This invention relates to propylene copolymers having excellent heat resistance and transparency and, at the same time, having softness.
In recent years there has been an amazingly rapid development of packaging materials and containers such as synthetic-resin films and bottles. There has been an urgent demand for improvement of the heat resistance with regard particularly to transparent and, moreover, soft materials among these articles. The utilization of materials of this character in the field of medical supplies such as transfusion liquid bags and blood bags and in the field of foodstuff packaging in forms such as squeeze bottles for mayonnaise, ketchup, and the like is being considered.

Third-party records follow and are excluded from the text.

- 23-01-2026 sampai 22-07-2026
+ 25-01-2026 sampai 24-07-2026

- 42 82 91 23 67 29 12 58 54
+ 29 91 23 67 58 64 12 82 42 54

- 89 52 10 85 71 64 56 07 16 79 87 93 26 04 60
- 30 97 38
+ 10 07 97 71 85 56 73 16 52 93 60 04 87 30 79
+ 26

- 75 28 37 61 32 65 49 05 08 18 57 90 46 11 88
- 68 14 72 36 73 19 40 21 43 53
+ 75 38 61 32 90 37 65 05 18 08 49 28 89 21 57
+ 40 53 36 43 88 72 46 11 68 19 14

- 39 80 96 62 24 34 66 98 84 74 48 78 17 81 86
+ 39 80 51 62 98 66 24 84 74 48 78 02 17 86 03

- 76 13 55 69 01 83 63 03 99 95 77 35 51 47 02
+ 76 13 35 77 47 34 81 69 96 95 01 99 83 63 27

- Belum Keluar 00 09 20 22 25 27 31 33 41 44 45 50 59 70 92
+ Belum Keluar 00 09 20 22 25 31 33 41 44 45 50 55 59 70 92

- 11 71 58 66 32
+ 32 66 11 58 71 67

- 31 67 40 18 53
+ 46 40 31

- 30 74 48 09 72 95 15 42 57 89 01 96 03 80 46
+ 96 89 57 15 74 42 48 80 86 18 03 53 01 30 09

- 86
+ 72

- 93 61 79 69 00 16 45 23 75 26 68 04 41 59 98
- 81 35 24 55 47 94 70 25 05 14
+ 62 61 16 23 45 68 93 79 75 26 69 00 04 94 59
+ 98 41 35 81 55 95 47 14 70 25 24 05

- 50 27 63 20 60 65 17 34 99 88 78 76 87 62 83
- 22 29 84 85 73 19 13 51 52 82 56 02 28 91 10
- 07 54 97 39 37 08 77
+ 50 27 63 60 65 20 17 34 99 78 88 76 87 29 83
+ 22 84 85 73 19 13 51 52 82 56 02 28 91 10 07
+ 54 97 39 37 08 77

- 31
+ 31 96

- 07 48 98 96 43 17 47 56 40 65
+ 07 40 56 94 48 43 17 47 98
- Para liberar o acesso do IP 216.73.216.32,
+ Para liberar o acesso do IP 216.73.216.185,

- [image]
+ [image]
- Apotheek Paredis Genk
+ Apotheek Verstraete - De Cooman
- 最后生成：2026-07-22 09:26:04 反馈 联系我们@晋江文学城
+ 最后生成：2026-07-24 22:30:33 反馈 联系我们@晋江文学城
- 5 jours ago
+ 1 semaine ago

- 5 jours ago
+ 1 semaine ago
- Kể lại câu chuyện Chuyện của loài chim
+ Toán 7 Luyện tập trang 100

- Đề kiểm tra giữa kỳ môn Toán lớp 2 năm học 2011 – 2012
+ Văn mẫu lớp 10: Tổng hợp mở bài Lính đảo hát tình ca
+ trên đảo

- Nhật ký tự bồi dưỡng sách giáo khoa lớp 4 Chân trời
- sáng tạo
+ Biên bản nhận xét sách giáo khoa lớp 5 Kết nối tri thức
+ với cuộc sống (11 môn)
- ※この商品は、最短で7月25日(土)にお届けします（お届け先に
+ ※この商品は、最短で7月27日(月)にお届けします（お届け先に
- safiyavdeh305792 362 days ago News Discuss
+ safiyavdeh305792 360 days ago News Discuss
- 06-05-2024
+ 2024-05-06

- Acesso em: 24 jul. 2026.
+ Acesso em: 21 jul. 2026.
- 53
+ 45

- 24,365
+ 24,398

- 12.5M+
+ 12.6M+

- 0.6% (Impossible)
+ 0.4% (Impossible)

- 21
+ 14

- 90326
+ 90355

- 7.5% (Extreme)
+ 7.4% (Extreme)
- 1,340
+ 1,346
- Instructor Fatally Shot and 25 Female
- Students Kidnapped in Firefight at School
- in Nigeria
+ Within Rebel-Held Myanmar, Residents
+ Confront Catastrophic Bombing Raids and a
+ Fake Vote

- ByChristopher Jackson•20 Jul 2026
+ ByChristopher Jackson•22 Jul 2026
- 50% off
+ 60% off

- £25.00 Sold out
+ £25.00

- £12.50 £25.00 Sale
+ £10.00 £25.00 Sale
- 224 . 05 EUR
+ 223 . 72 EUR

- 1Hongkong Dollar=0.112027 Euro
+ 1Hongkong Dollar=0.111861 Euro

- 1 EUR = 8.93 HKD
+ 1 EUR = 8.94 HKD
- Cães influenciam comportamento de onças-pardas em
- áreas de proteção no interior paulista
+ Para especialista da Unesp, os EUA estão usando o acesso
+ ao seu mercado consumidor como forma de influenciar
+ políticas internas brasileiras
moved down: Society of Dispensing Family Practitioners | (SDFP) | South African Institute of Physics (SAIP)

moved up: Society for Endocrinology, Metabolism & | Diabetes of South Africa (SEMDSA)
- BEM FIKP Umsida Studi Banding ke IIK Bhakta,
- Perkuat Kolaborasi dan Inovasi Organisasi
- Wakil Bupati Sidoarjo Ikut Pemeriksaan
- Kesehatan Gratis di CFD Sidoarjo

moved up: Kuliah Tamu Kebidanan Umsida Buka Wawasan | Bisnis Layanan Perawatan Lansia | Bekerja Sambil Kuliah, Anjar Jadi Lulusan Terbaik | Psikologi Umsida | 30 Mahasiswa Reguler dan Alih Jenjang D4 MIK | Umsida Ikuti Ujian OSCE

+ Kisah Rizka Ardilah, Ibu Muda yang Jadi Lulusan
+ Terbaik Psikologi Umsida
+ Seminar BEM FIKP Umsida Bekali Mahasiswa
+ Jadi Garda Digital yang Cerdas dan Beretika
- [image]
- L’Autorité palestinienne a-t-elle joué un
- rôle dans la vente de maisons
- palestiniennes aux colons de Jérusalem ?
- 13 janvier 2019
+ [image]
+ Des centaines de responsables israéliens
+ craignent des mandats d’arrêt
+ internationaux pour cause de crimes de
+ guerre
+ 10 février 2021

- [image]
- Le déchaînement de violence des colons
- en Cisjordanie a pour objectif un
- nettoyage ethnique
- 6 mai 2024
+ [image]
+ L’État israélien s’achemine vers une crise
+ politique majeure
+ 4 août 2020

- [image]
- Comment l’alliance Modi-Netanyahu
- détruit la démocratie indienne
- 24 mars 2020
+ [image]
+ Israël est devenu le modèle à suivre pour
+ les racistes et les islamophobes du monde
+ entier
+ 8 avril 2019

For such utilization, in order for these materials to exhibit their inherent functional characteristics, they must have transparency and softness, needless to say. In addition, however, they must also possess heat resistance (i.e., the capability of retaining their shapes at high temperatures) sufficient to withstand sterilization processing such as that with hot water. Moreover, the production cost of such a material must, of course, be of an order which is reasonable with respect to its use.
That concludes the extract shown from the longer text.